Assigned task ::
A faithful copy of each entry below is expected, with the images removed.

Available data ::
<<<<

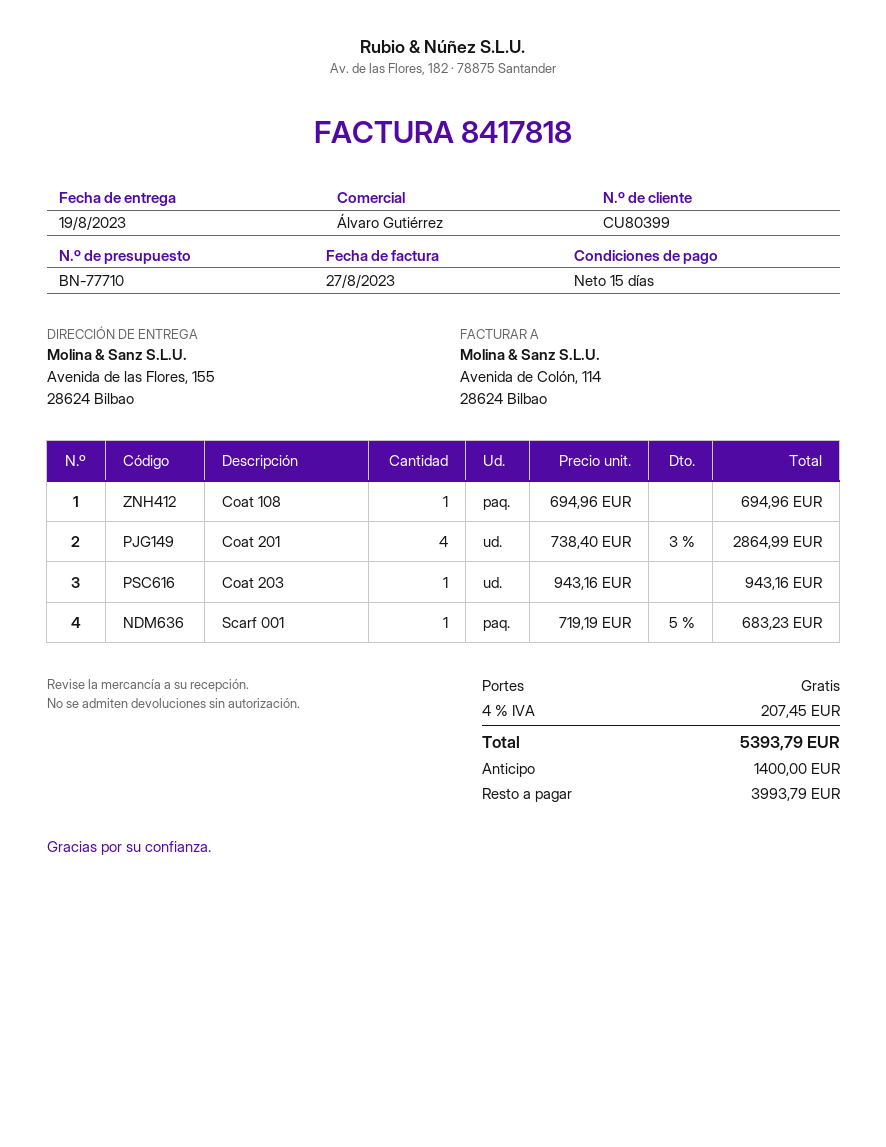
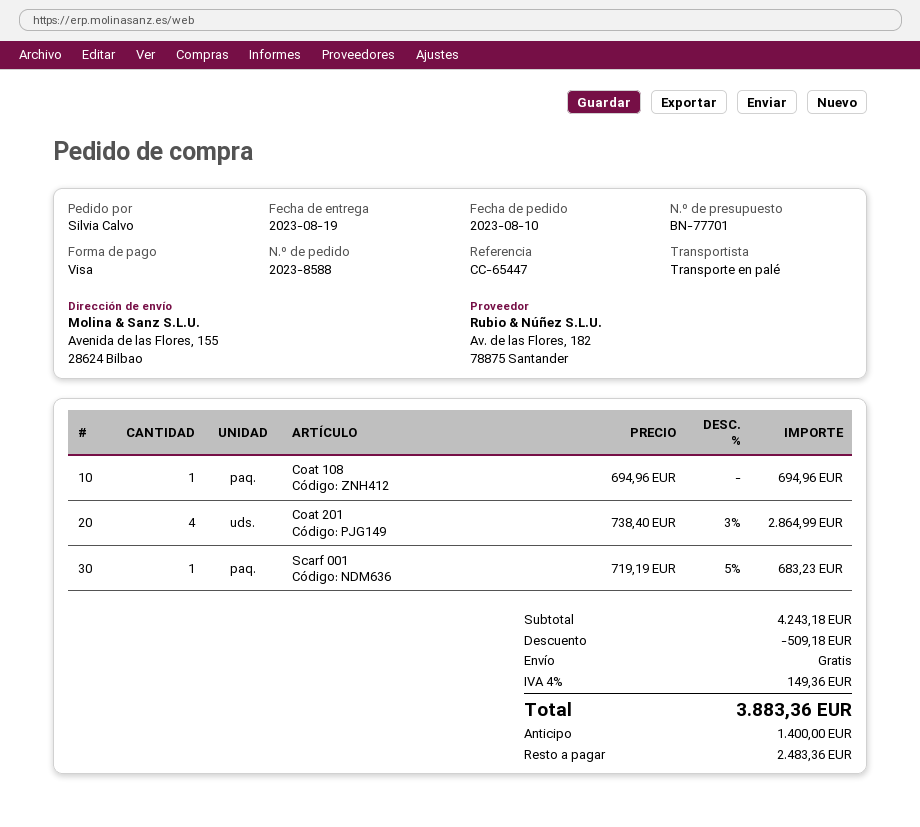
quote number: BN-77710 -> BN-77701
Coat 203: 1 x 943.16 = 943.16 -> none
discount: none -> 509.18
tax: 4% = 207.45 -> 4% = 149.36
total: 5393.79 -> 3883.36
balance: 3993.79 -> 2483.36

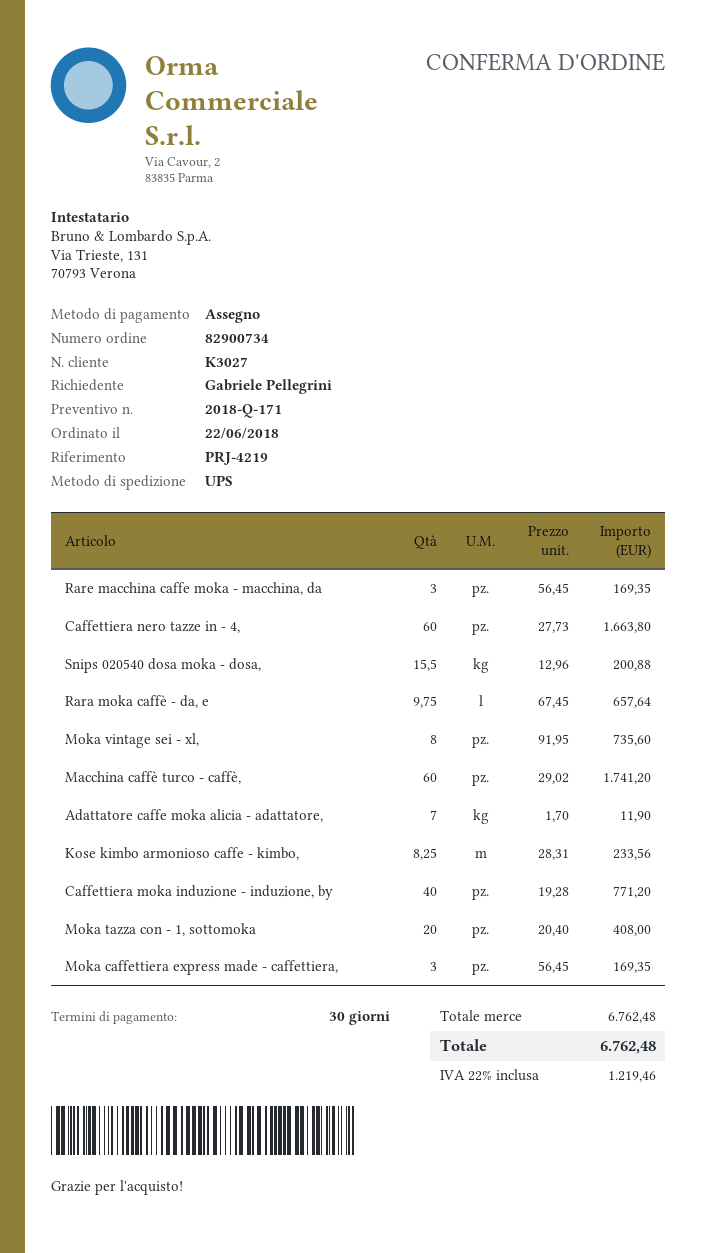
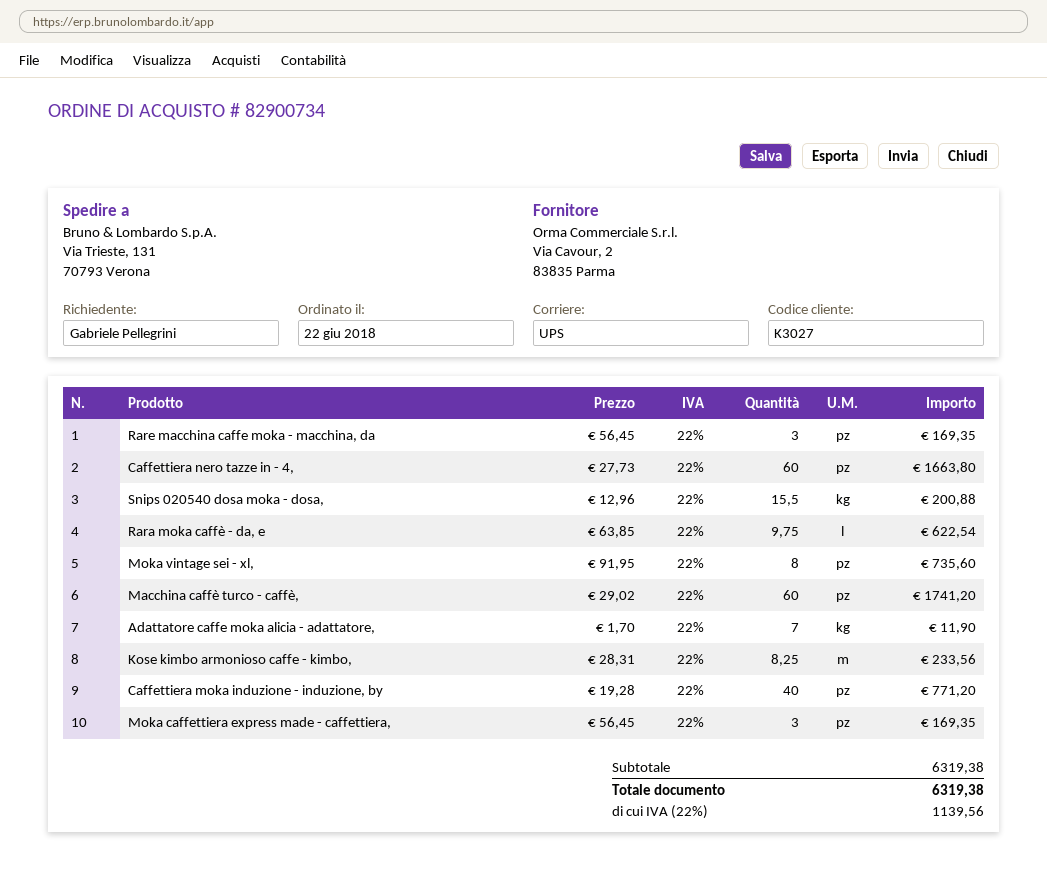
Rara moka caffè - da, e: 9.75 x 67.45 = 657.64 -> 9.75 x 63.85 = 622.54
Moka tazza con - 1, sottomoka: 20 x 20.40 = 408.00 -> none
subtotal: 6762.48 -> 6319.38
tax: 22% = 1219.46 -> 22% = 1139.56
total: 6762.48 -> 6319.38

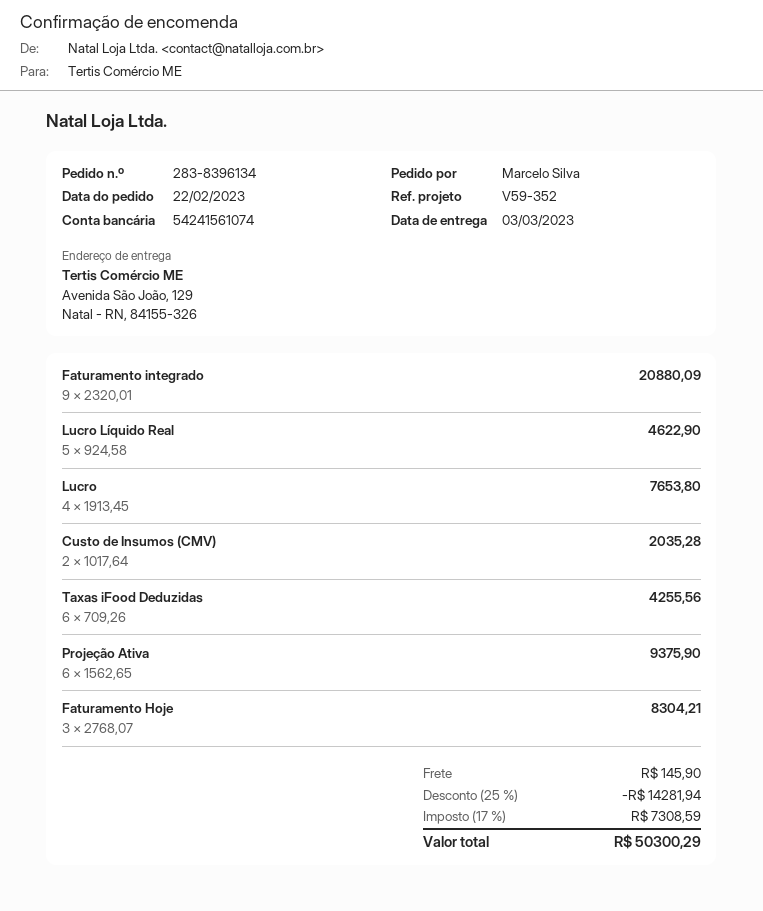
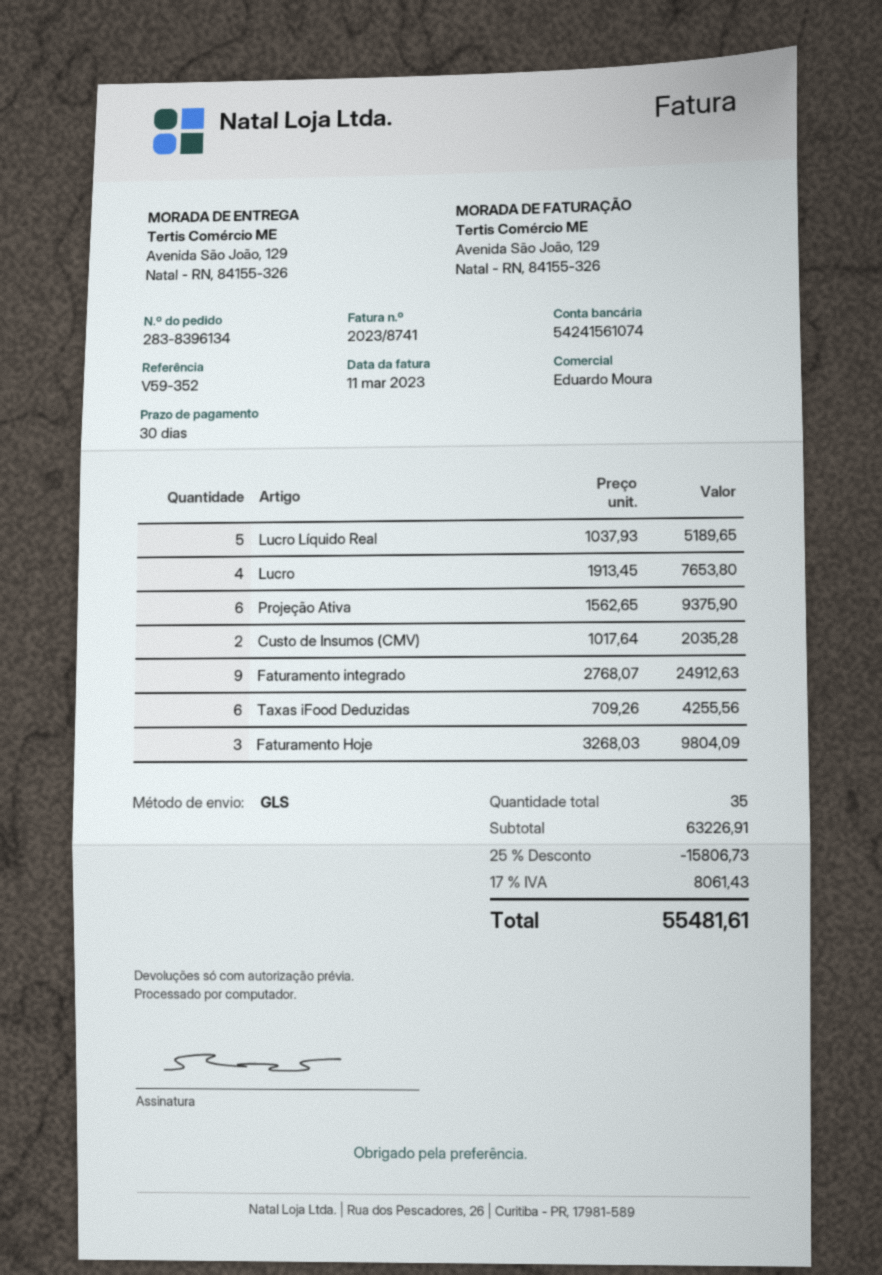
Faturamento integrado: 9 x 2320.01 = 20880.09 -> 9 x 2768.07 = 24912.63
Lucro Líquido Real: 5 x 924.58 = 4622.90 -> 5 x 1037.93 = 5189.65
Faturamento Hoje: 3 x 2768.07 = 8304.21 -> 3 x 3268.03 = 9804.09
discount: 25% = 14281.94 -> 25% = 15806.73
shipping: 145.90 -> none
tax: 17% = 7308.59 -> 17% = 8061.43
total: 50300.29 -> 55481.61

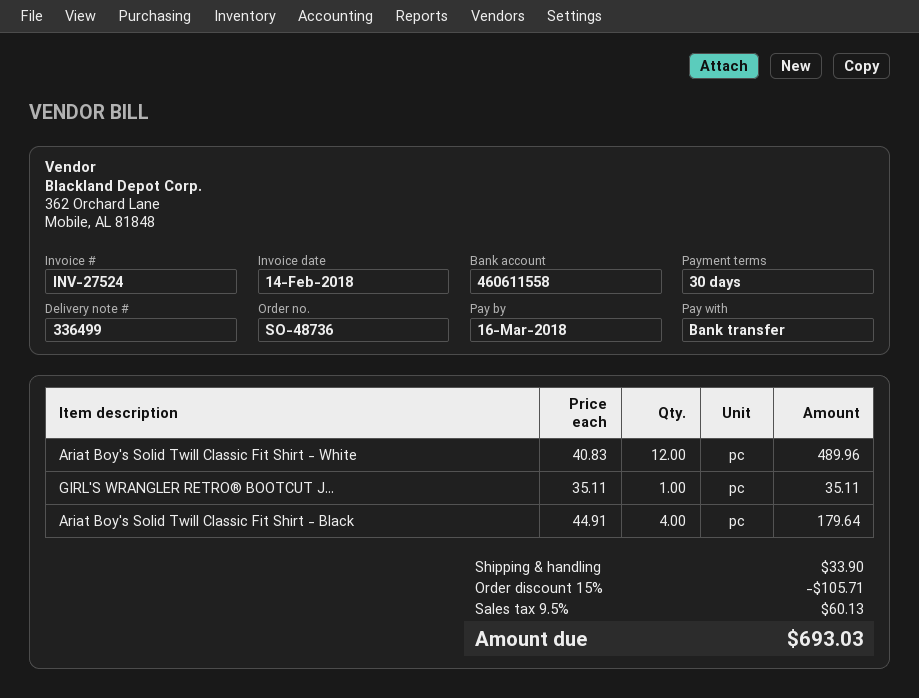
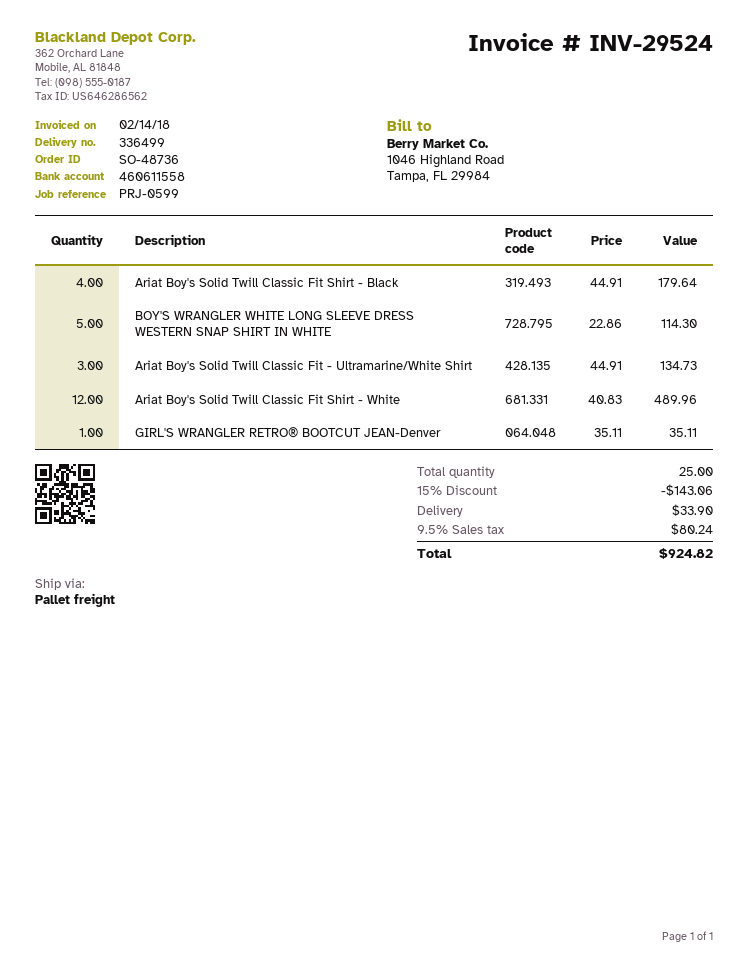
invoice number: INV-27524 -> INV-29524
BOY'S WRANGLER WHITE LONG SLEEVE DRESS WESTERN SNAP SHIRT IN WHITE: none -> 5 x 22.86 = 114.30
Ariat Boy's Solid Twill Classic Fit - Ultramarine/White Shirt: none -> 3 x 44.91 = 134.73
discount: 15% = 105.71 -> 15% = 143.06
tax: 9.5% = 60.13 -> 9.5% = 80.24
total: 693.03 -> 924.82

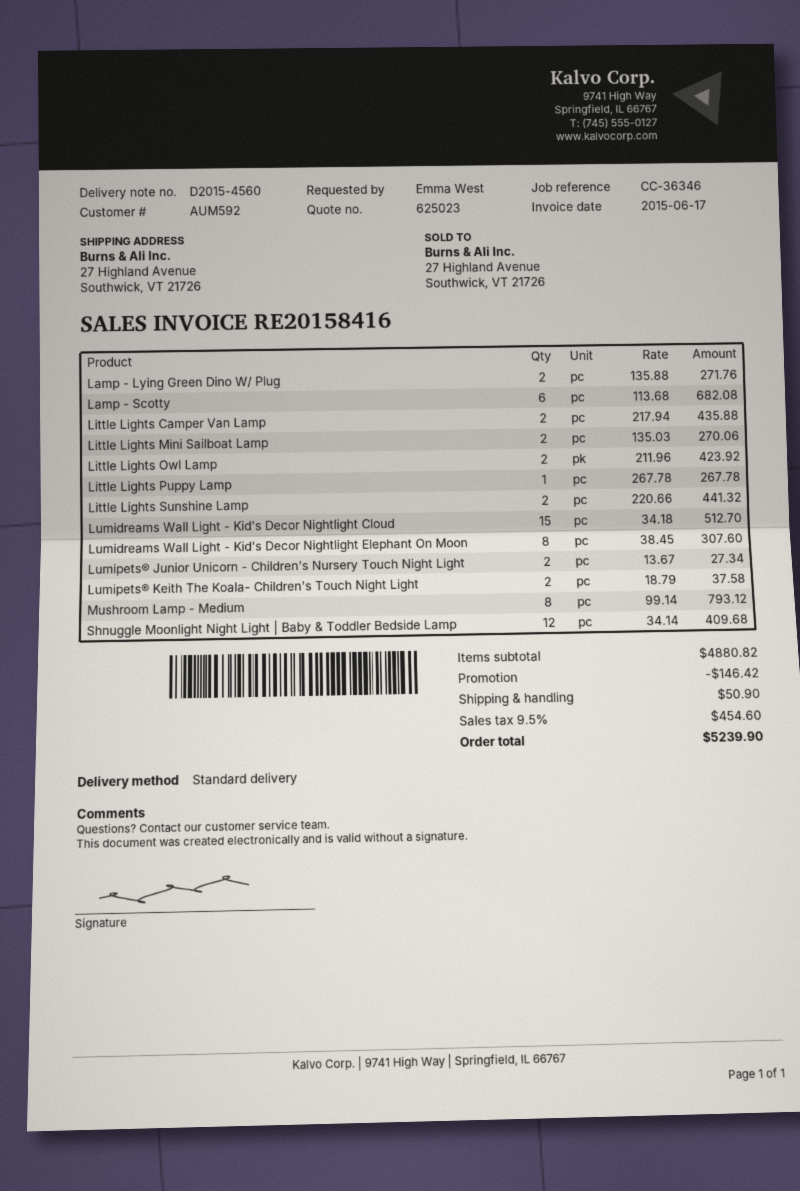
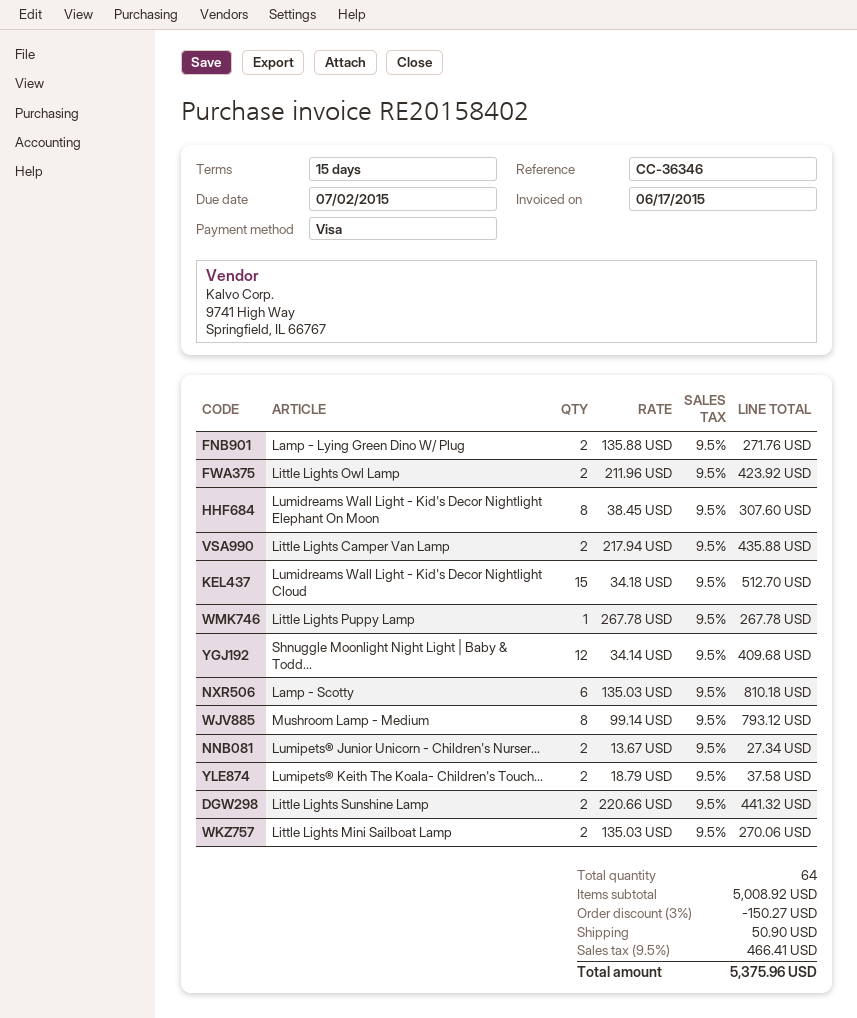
invoice number: RE20158416 -> RE20158402
Lamp - Scotty: 6 x 113.68 = 682.08 -> 6 x 135.03 = 810.18
subtotal: 4880.82 -> 5008.92
discount: 146.42 -> 150.27
tax: 9.5% = 454.60 -> 9.5% = 466.41
total: 5239.90 -> 5375.96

>>>>

Completed task ::
quote number: BN-77710 -> BN-77701
Coat 203: 1 x 943.16 = 943.16 -> none
discount: none -> 509.18
tax: 4% = 207.45 -> 4% = 149.36
total: 5393.79 -> 3883.36
balance: 3993.79 -> 2483.36

Rara moka caffè - da, e: 9.75 x 67.45 = 657.64 -> 9.75 x 63.85 = 622.54
Moka tazza con - 1, sottomoka: 20 x 20.40 = 408.00 -> none
subtotal: 6762.48 -> 6319.38
tax: 22% = 1219.46 -> 22% = 1139.56
total: 6762.48 -> 6319.38

Faturamento integrado: 9 x 2320.01 = 20880.09 -> 9 x 2768.07 = 24912.63
Lucro Líquido Real: 5 x 924.58 = 4622.90 -> 5 x 1037.93 = 5189.65
Faturamento Hoje: 3 x 2768.07 = 8304.21 -> 3 x 3268.03 = 9804.09
discount: 25% = 14281.94 -> 25% = 15806.73
shipping: 145.90 -> none
tax: 17% = 7308.59 -> 17% = 8061.43
total: 50300.29 -> 55481.61

invoice number: INV-27524 -> INV-29524
BOY'S WRANGLER WHITE LONG SLEEVE DRESS WESTERN SNAP SHIRT IN WHITE: none -> 5 x 22.86 = 114.30
Ariat Boy's Solid Twill Classic Fit - Ultramarine/White Shirt: none -> 3 x 44.91 = 134.73
discount: 15% = 105.71 -> 15% = 143.06
tax: 9.5% = 60.13 -> 9.5% = 80.24
total: 693.03 -> 924.82

invoice number: RE20158416 -> RE20158402
Lamp - Scotty: 6 x 113.68 = 682.08 -> 6 x 135.03 = 810.18
subtotal: 4880.82 -> 5008.92
discount: 146.42 -> 150.27
tax: 9.5% = 454.60 -> 9.5% = 466.41
total: 5239.90 -> 5375.96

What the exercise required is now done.